Every so often, we post a list of TED talks we’ve especially enjoyed that are (at least roughly) related to our line of work, which we think you may enjoy as well. Here are five more we think you’ll enjoy.
In The Magic Ingredient that Brings Pixar Movies to Life (Danielle Feinberg, ~12 minutes), Feinberg discusses how the movie Finding Nemo creates a believable world that an audience can immerse themselves in (and understand some more abstract concepts, such as evoking sadness because of pollution in the Sydney Harbor or creating a more visual East Australian Current). This discussion of color and lighting can be applied to how we communicate difficult concepts to audiences, and serves as a good reminder for how we can get strangled by science when we remove it from art. Feinberg says, “It’s this interweaving of art and science that elevates the world to a place of wonder, a place with soul, a place we can believe in.”
What would a symphony of barometric pressure, wind, and temperature sound like? If you watch Art Made of Storms (Nathalie Miebach, ~4 minutes), you’ll have the opportunity to find out. As you know, if you’re a long-time reader of our blog, we’re always interested in unusual ways to convey (often dry) data and this is another great example—and she also creates 3-D models that show behavior relationships that might not be evidentif you’re just studying graphs.
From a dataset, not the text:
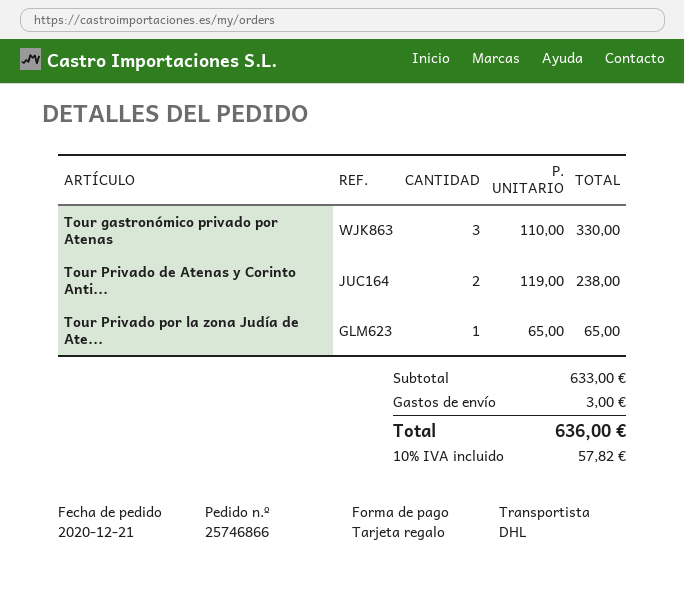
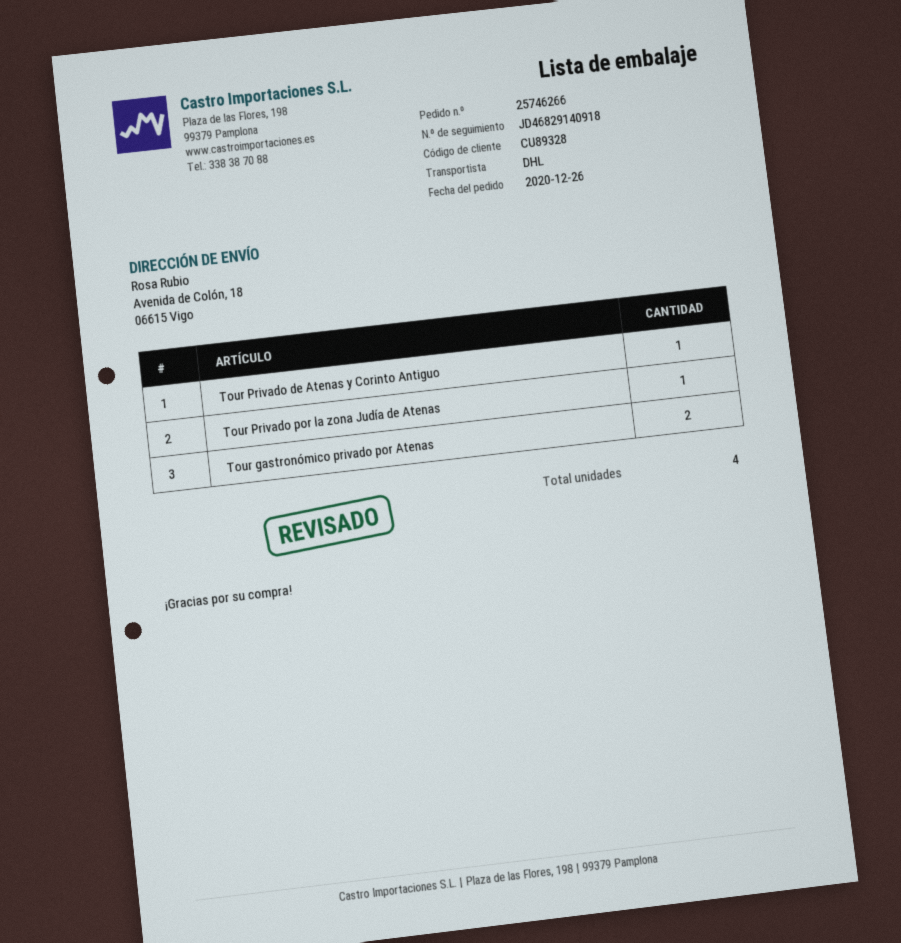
order number: 25746866 -> 25746266
order date: 2020-12-21 -> 2020-12-26
Tour gastronómico privado por Atenas: 3 -> 2
Tour Privado de Atenas y Corinto Anti...: 2 -> 1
Have we limited our idea of nature too much? Emma Marris, in Nature is Everywhere – We Just Need to Learn to See It (~16 minutes) argues that all landscapes are humanized to some degree, and that the results of our altering ecosystems (and the pure fact of animal extinctions) has changed landscapes. Marris proposes that if we define nature by where life is thriving, then we can see nature all around us, including in urban landscapes—which is important since 71% of people in the US live within a 10-minute walk of a city park. If we redefine nature to include that which we can touch, including the nature right around us, then we can inspire people to care.
Why Wildfires Have Gotten Worse – And What We Can Do About It (Paul Hessberg, ~14 minutes) examines the reasons megafires have become more common and explores the ways that we might escape the current trajectory we’re on in terms of fire management and patterns of development. Hessberg argues for “patchy” forests, meaning multi-age forests, with a combination of closed and open canopies as well as meadows, and for greater awareness of where we build.
An Economic Case for Saving the Planet (Naoko Ishii, ~14 minutes) In this talk, Ishii discusses how to avoid the tragedy of the commons, by accepting that our economies are no longer local and that the earth does not have unlimited capacity to self-repair. Ishii argues for green cities, changing our energy systems, changing our consumption patterns, and reimagining our food systems.